This is my first journey through the “100 Days of Anime” Challenge, an ambitious project that I’ll be taking. For the full list of prompts, click here.

“What current anime are you watching?”

I’ve got a thing for fantasy. It’s a genre that almost never fails to immerse me in a world, even if the formula is all too familiar. I just can’t help it. Well-written fantasy stories strive to engage us with either an engaging plot, balanced character tropes, or both. Some fail spectatcularly at this.

Unfortunately, Grancrest Senki falls into the latter.

When I initially jumped into the first episode, I was hooked. It rang every bell on my grand fantasy checklist: a naive and idealistic protagonist, a heroine that’s meant to keep that idealism in line, and cool character designs that made up a somewhat interesting cast. Couple that with an easy to understand conflict and you’ve got yourself the tried and true formula of fantasy – one that I can’t resist. Yet by the start of episode three, I was all for dropping the show. Without going into a full review, I’ll pick out the most glaring issue.

Character development; particularly Theo’s.


Fantasy is commonly filled with trope-ridden characters, and that’s not a bad thing. Because character development isn’t just giving our cast complex motives, obstacles, and upbringings. If that were true, we’d wipe out fantasy as a genre altogether. No, what this genre exceeds at is taking a simple, stereotypical character and making him complex. How? By allowing the character to grow. An idealistic knight wants to save his village. What does he learn along the journey? Does he make new companions? How will those companions affect his end goal? Fantasy is defined by its tropey characters, sure. But the journey is also what defines the genre.

The show ignores this theory altogether, instead focusing on the game of thrones that revolves around our main character. Filling every episode with a battle scene is fun. But that’s about it. We’re given a reason these various no-name lords are fighting. But by the end of it, why should we care? Theo’s most defining moment was when he stated his goal; to free his village from a greedy lord. It’s a singular moment of identity before he falls back to being an uninspired hack. This motive is brought up once or twice, but it’s seemingly swept under the rug in favor following a convoluted plot that we just don’t give a damn about.
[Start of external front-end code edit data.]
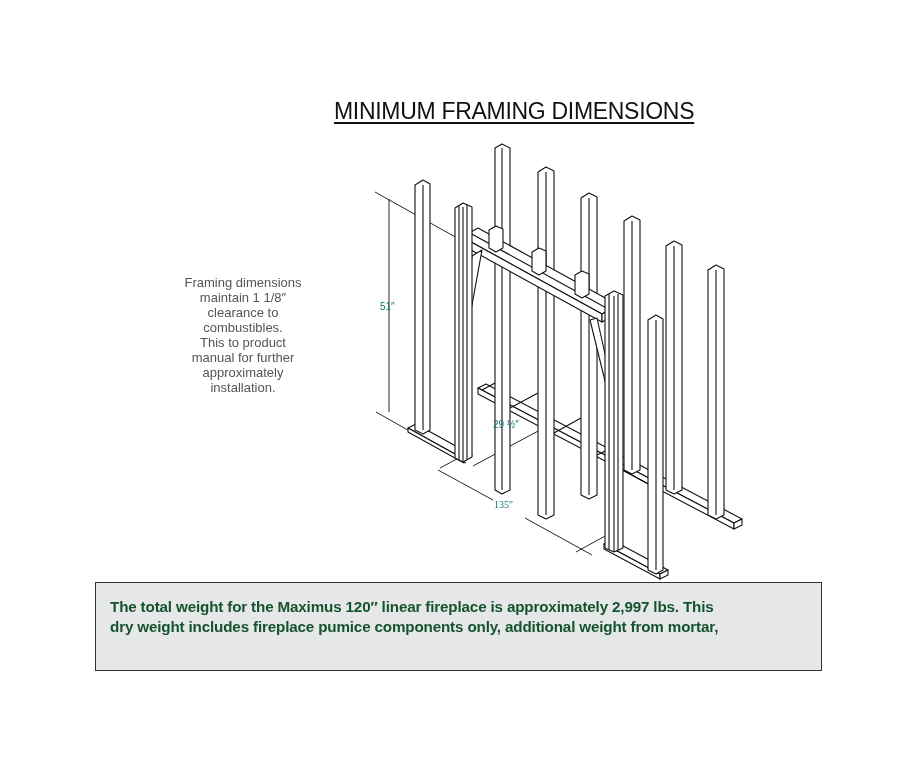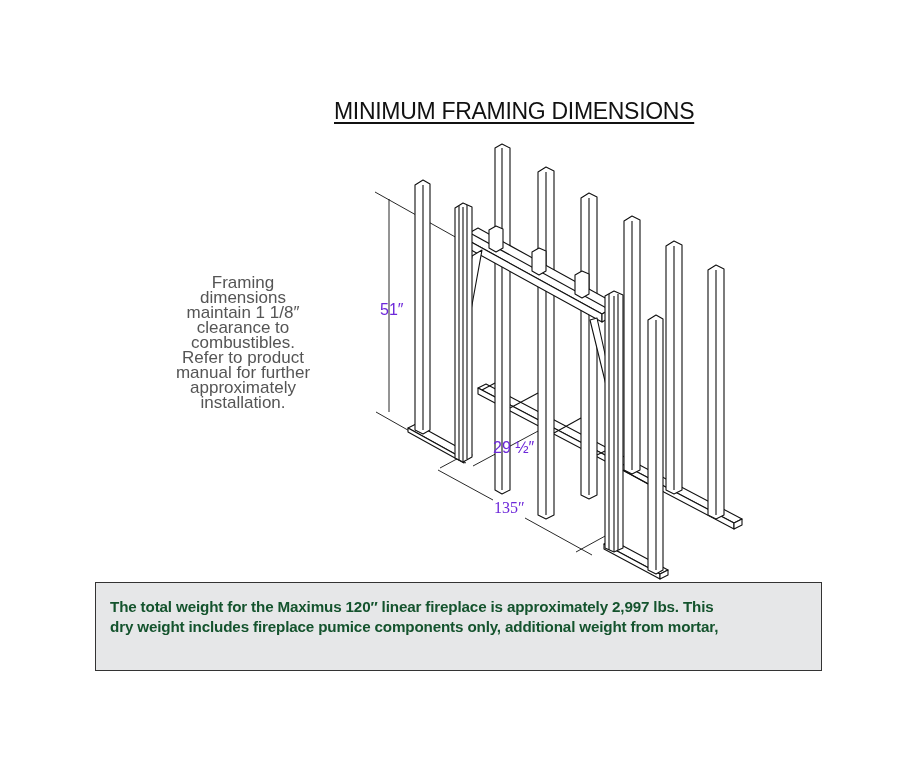"Framing dimensions" .note { font-size: 17px -> 13px }
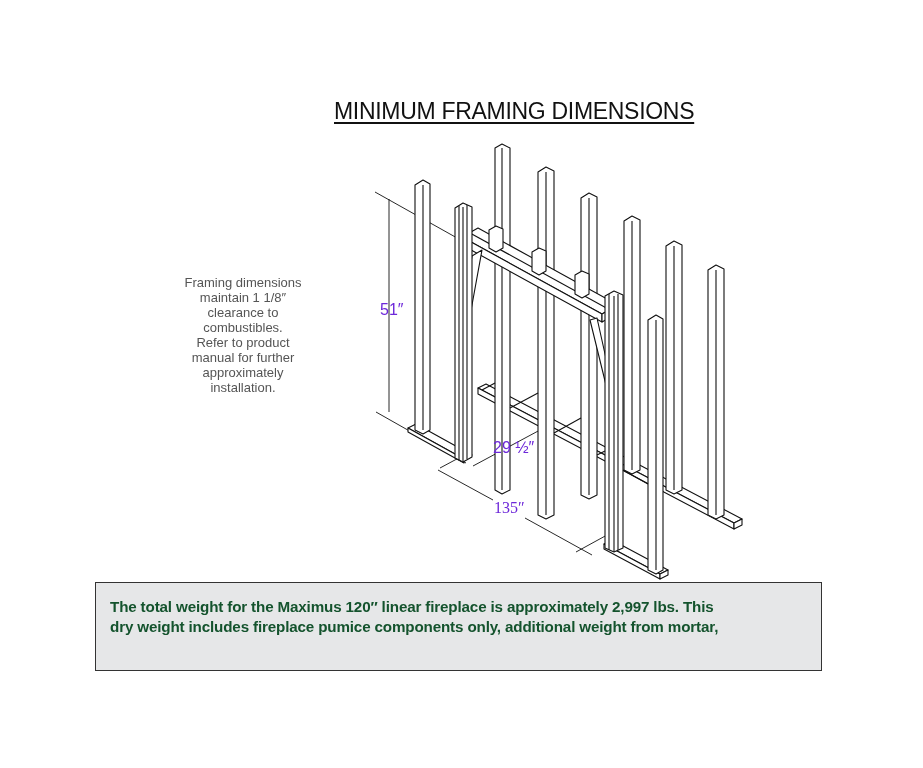"51″" .dim { color: #6d28d9 -> #0f766e; font-size: 16px -> 10px }
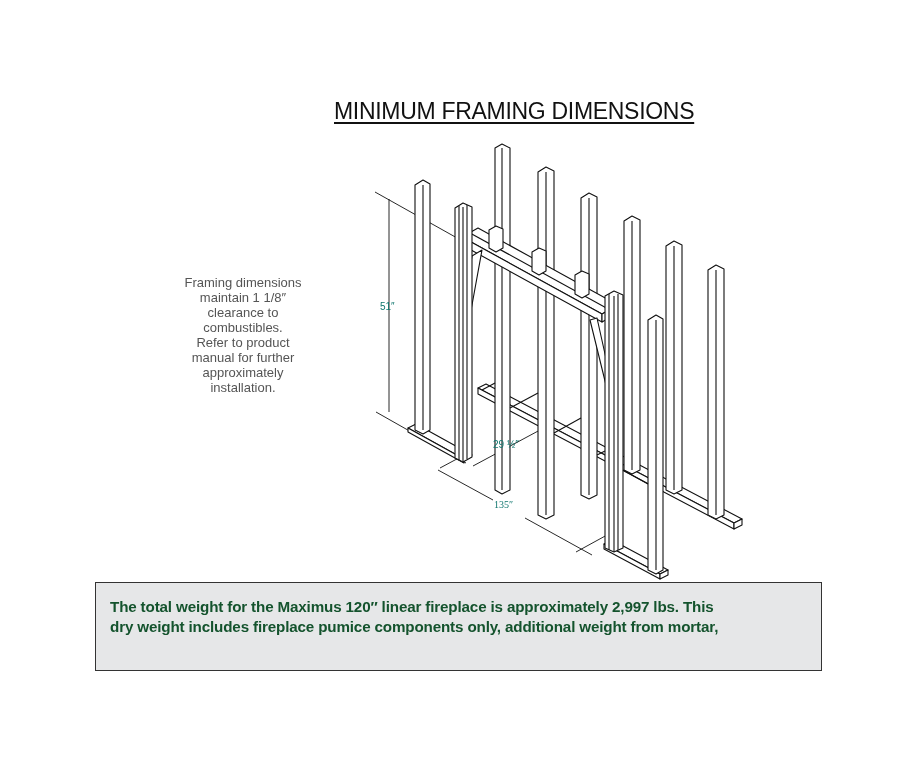"Refer to product" span { text: Refer -> This }
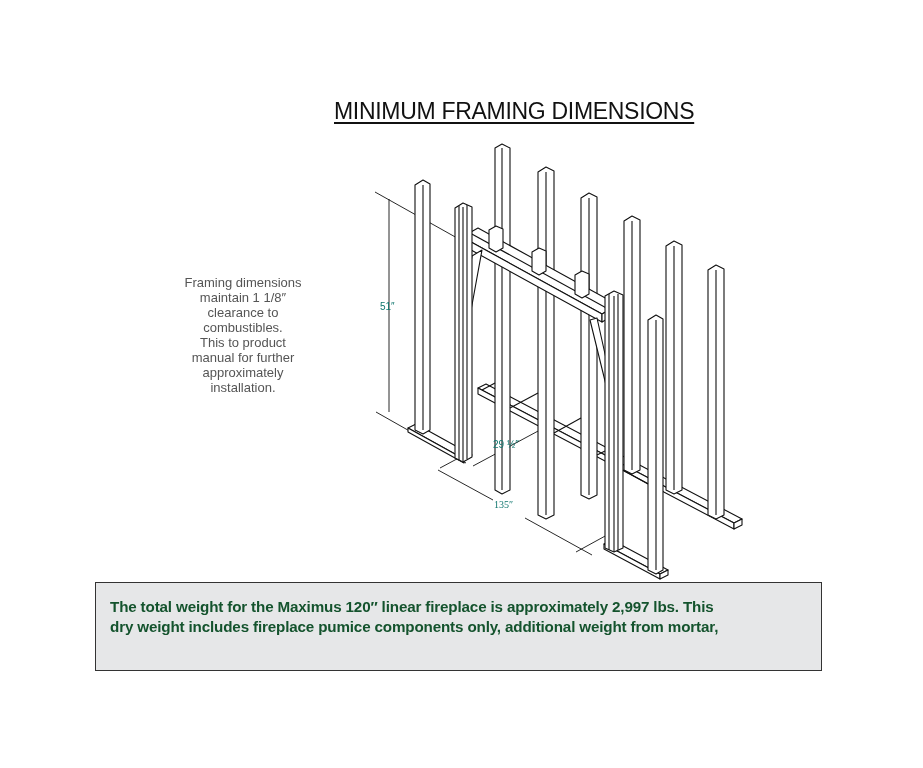"29 ½″" div.dim { top: 439px -> 419px }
Character growth and plot pacing; it only works when we care.


Grancrest Senki is showing the true strength of a bland protagonist, and though it teases Theo’s potential growth, they’re not really acting on it yet. I’ll still continue to watch, but with an uninspired protagonist and a plot that’s equally boring, I’ll mainly be here for the battle scenes (I’m a big sucker for mass battles, haha).

But honestly? This moment is the only reason why I got past episode two.


I ship it.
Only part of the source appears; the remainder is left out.